Svolgimento del processo
Il Tribunale di Siena su opposizione proposta da AU e AR BE annullava l'ingiunzione notificata il 10 aprile 1985 per il pagamento alla U.S.L. n. 30 della Toscana di L.17.850.000, basata sull'illecito di avere lasciato la madre CI DA nel presidio di malattie nervose e mentali di quell'Unità Sanitaria fino al 15 ottobre 1984, dopo che la donna era stata invano dimessa dai medici. Su gravame della U.S.L. 30, la Corte di Appello di Firenze riteneva illecita la condotta dei due ingiunti, per cui i BE dovevano pagare la somma;
la Cassazione con sentenza del 25.2 - 1.10.1994 cassava la decisione di secondo grado ritenendo che l'omesso ritiro della donna dal presidio non fosse atto illecito e rinviava ai giudici del merito, non essendo state da questi valutate le azioni di rivalsa e d'ingiustificato arricchimento, assorbite dall'accoglimento del gravame, per cui le stesse erano da esaminarsi nel giudizio di rinvio, salva la questione della loro proponibilità e ammissibilità; i BE riassumevano la causa ed escluso che la madre fosse in stato di povertà e che si dovesse applicare nel caso la disciplina delle spese di spedalità della L. 3 dicembre 1931 n.1580, da ritenere abrogata dalla Legge 833 del 1978 e dalla L.R.

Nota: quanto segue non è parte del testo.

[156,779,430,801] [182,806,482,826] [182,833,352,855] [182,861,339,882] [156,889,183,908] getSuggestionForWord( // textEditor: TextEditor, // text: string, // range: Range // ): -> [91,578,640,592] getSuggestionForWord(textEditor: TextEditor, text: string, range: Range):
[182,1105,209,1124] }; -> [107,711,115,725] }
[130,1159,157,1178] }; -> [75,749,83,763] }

Toscana 27 marzo 1980 n. 20, affermavano di non aver mai accettato il contraddittorio sulla nuova causa petendi rispetto a quella dell'ingiunzione per illecito. Costituendosi, la U.S.L. n. 7 succeduta alla n.30 nel rapporto, contestava gli assunti dei BE che, quali eredi della paziente deceduta il 17 luglio 1985, dovevano pagarne i debiti per le spese di spedalità. Con la sentenza n.374 dell'11 febbraio - 5 marzo 1997, la Corte d'appello di Firenze ordinava alla U.S.L. 7 di restituire ai BE quanto pagato, con interessi e spese dei giudizi di appello, di cassazione e di rinvio, per essere inammissibili e infondate le domande di rivalsa e di ingiustificato arricchimento proposte con le conclusioni in primo grado e dovendosi qualificare inammissibile la domanda verso i BE, quali eredi della madre, per modifica non consentita del titolo per cui le parti erano originariamente in giudizio. Avverso la predetta sentenza era proposto ricorso per cassazione dall'Azienda Unità Sanitaria Locale n. 7 di Siena e dalla Gestione Liquidatoria della U.S.L. n. 30 per un motivo e i BE si difendevano con controricorso, eccependo l'inammissibilità della impugnazione e presentando memoria aggiunta ex art. 378 c.p.c. MOTIVI DELLA DECISIONE
1. Deve anzitutto escludersi il difetto di legittimazione ad impugnare dell'Azienda U.S.L. n. 7, eccepito nel controricorso con riferimento alla giurisprudenza consolidata di questa Corte, per la quale obbligata al rimborso dei debiti delle pregresse U.S.L. è la Regione (Cass. S.U. 6 marzo 1997 n. 1989); la condanna a restituire ai BE le somme pagate è stata emessa infatti nei confronti della "Usl n. 7, già n. 30" della Toscana, per cui solo quest'ultima è legittimata alla impugnazione. La Gestione liquidatoria della soppressa U.S.L. 30 ha ricorso con l'Azienda U.S.L. n. 7 avverso la sentenza, ma la sua impugnazione è inammissibile in quanto essa non è mai stata parte nel giudizio in cui fu emessa la decisione impugnata ne' in questa vi è alcuna condanna nei suoi confronti, per cui difetta di legittimazione (Cass. 18 maggio 1994 n. 4878).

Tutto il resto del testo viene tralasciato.